Certaines commandes peuvent être implicites. Nous avons déjà vu que la création d'une activité peut entraîner la création d'une fenêtre. De même, le changement d'activité courante peut se faire automatiquement quand l'utilisateur désigne une fenêtre.
Nous pouvons avoir une syntaxe préfixée, postfixée ou infixée.
- Dans une commande préfixée, l'utilisateur indique le nom de la commande plus les paramètres de cette commande. Cette syntaxe est souvent considérée comme plus "naturelle" car plus proche de la manière de penser de l'utilisateur. Cette syntaxe place l'utilisateur dans un mode temporaire. En effet, après chaque commande il peut spécifier seulement les paramètres ayant trait à cette commande. Ceci est un inconvénient si l'utilisateur veut utiliser plusieurs commandes et si on veut conserver la simplicité de la syntaxe.
- Dans une commande postfixée, l'objet à traiter est spécifié en premier et il est suivi par l'opération à accomplir. Cette syntaxe, plus simple que la précedente pour les commandes à un paramètre, s'adapte mal aux commandes à plusieurs paramètres, si on veut conserver la simplicité de syntaxe.
- La syntaxe infixée est intermédiaire entre la postfixée et la préfixée.Les paramètres entourent la commande, ce qui rend simple une commande à deux paramètres, sinon on cumule les inconvénients des deux autres syntaxes.
Nous présentons dans ce paragraphe l'architecture générale d'un SGM puis les propriétés principales et enfin les possibilités de mise en oeuvre (Cou, 86).
L'idée essentielle sur l'architecture interne d'un logiciel d'application interactive est de séparer au niveau du code les fonctionnalités concernant l'application de celles concernant l'interface homme/ordinateur.
Cette idée est justifiée par le fait que les fonctionnalités de l'application sont par définition spécifiques à chaque application alors qu'une partie importante des caractéristiques de l'interface est indépendante de toute application (voir les paramètres constants de la Représentation Conceptuelle).
Les fonctionnalités sont décomposées en données et traitements, d'une part pour les facilités ultérieures de modification, d'autre part pour minimiser la programmation en utilisant des systèmes de gestion de base de données.
L'interface est subdivisée en gestion des entrées/sorties, totalement indépendante de l'application, et gestion du dialogue qui fait le lien entre les entrées/sorties et les fonctionnalités de l'application.
L'architecture d'un SGM peut être fermée ou ouverte:
- architecture fermée
Pour cette architecture le SGM est vu comme un tout, fournissant un ensemble bien défini et indissociable de services.
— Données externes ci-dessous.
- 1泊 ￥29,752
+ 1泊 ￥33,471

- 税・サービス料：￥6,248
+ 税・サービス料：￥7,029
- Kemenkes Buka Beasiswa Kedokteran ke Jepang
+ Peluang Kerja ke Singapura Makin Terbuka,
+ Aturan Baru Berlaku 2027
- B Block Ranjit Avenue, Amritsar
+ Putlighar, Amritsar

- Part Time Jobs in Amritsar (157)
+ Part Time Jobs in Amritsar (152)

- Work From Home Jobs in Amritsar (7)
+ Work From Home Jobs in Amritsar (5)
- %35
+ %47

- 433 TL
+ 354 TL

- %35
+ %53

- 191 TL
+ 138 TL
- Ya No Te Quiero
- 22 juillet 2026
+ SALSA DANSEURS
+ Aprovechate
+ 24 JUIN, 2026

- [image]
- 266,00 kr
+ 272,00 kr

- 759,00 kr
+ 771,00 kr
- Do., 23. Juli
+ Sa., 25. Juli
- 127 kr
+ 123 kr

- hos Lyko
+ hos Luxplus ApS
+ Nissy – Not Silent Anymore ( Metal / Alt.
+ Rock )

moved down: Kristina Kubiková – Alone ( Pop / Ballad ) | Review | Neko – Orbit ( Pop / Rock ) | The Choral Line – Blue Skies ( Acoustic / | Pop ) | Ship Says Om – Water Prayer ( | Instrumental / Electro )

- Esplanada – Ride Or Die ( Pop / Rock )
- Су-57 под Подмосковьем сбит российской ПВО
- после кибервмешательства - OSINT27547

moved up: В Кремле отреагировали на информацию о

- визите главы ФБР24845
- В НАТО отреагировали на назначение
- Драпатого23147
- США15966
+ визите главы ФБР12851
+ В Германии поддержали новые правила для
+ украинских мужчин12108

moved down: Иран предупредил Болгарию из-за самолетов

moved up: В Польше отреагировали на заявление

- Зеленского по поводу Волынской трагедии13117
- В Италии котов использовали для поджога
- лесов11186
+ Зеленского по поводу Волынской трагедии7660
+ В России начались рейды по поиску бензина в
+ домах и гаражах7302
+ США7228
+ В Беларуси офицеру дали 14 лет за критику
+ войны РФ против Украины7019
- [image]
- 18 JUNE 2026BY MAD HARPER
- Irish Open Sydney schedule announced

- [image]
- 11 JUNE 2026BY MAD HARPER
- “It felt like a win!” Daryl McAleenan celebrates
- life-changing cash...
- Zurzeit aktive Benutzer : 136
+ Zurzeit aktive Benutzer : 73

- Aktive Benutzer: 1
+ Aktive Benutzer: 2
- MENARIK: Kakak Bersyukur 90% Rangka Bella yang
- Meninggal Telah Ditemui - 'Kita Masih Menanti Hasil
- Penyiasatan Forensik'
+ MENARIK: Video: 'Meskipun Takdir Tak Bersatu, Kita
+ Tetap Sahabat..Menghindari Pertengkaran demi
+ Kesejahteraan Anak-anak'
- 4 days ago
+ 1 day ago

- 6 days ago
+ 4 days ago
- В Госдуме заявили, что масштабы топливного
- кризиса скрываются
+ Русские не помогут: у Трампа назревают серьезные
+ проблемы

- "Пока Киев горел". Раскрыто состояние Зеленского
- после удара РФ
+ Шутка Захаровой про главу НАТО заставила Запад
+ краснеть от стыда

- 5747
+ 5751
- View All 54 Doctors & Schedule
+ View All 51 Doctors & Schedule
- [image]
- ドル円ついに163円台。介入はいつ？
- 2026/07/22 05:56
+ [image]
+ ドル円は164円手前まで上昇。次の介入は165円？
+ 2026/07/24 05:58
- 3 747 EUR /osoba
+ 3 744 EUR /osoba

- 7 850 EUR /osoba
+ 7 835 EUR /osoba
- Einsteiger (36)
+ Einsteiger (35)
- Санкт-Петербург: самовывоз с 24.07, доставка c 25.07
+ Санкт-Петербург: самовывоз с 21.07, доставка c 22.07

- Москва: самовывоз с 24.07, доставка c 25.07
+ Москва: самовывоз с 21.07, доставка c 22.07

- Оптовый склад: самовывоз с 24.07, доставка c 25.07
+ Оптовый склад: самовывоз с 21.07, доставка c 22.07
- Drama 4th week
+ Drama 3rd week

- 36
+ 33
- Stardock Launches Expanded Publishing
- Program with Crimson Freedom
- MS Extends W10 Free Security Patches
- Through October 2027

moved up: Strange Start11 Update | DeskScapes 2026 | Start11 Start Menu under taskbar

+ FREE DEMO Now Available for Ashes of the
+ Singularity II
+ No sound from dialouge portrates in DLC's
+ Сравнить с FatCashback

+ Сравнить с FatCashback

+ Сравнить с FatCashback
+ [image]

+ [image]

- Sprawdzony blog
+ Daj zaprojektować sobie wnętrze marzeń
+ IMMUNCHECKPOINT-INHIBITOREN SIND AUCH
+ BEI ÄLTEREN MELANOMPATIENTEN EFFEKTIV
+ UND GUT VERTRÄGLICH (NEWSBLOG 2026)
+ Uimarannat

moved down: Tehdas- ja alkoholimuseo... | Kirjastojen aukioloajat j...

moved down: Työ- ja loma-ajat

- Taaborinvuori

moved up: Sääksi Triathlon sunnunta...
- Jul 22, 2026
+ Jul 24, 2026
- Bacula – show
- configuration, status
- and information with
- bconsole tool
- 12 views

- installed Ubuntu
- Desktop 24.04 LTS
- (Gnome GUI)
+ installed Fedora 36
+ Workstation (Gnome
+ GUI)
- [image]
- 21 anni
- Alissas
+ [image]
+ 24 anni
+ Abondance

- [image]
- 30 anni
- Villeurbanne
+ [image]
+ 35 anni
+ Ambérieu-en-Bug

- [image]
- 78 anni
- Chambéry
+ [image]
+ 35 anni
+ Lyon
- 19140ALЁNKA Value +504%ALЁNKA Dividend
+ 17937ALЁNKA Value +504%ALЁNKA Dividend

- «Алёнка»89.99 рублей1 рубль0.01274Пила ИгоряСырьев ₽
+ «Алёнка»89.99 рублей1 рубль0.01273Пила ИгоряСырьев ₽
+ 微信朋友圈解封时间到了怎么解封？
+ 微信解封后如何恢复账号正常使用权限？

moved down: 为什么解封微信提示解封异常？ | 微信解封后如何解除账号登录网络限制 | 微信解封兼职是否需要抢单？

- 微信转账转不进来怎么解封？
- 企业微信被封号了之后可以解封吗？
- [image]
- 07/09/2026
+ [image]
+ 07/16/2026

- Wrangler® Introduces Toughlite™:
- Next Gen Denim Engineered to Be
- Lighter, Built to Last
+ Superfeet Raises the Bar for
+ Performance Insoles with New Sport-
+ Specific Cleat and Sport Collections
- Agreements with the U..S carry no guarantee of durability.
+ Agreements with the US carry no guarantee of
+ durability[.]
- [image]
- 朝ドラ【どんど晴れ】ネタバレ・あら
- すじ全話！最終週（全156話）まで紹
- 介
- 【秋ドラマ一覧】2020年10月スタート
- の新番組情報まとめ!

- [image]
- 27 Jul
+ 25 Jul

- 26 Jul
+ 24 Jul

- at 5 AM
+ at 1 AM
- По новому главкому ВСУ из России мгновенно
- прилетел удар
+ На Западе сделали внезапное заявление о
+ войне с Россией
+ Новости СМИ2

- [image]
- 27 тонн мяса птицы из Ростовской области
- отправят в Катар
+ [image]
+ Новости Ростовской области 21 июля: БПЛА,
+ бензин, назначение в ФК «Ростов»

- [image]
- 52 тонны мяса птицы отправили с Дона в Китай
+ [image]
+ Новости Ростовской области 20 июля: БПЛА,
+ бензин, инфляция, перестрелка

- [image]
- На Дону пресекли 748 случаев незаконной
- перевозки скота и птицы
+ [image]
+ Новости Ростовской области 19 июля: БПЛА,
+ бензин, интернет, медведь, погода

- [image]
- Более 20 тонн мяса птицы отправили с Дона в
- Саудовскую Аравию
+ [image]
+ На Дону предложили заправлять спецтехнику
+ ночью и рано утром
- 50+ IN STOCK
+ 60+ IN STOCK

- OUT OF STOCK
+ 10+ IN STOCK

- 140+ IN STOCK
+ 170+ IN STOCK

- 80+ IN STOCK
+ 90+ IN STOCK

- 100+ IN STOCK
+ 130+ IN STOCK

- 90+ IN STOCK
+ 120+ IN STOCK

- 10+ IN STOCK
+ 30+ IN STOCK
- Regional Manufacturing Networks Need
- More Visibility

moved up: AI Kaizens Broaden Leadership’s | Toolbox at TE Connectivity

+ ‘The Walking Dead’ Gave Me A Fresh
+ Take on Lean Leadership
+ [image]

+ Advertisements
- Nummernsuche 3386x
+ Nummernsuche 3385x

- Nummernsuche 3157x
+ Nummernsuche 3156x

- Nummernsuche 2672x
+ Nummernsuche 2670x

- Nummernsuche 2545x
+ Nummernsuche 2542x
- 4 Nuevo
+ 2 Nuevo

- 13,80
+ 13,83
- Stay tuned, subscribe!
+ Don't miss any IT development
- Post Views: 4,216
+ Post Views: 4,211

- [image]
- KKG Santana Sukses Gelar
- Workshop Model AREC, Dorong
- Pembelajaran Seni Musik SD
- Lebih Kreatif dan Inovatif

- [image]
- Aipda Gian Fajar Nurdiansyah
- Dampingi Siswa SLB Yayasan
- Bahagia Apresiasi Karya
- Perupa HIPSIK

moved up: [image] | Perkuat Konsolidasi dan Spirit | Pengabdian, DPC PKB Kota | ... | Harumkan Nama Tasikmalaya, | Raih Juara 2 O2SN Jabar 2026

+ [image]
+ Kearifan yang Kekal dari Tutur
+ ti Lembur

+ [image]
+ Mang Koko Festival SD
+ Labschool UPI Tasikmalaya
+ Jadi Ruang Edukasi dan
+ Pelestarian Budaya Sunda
Ce type d'architecture permet de rendre tranparents les détails d'implantation et les particularités de la machine, et d'être "insensible" aux erreurs éventuelles des programmeurs d'applications.
L'inconvénient majeur est que cette structure permet difficilement l'évolution vers de nouvelles activités et ne permet pas aux programmeurs d'application d'utiliser de manière particulière les différentes fonctionnalités du SGM.
- architecture ouverte
Cette architecture permet au programmeur d'utiliser tous les niveaux de services dont il a besoin et ainsi d'utiliser des parties du SGM pour les besoins propres de l'activité. Il faut cependant noter qu'une architecture totalement ouverte ne peut garantir un partage équitable des ressources dans un système multiutilisateur.
L'architecture ouverte, pour être opérationnelle, nécessite que :
- chaque module soit effectivement indépendant des autres (pas d'effets de bord, pas de références croisées)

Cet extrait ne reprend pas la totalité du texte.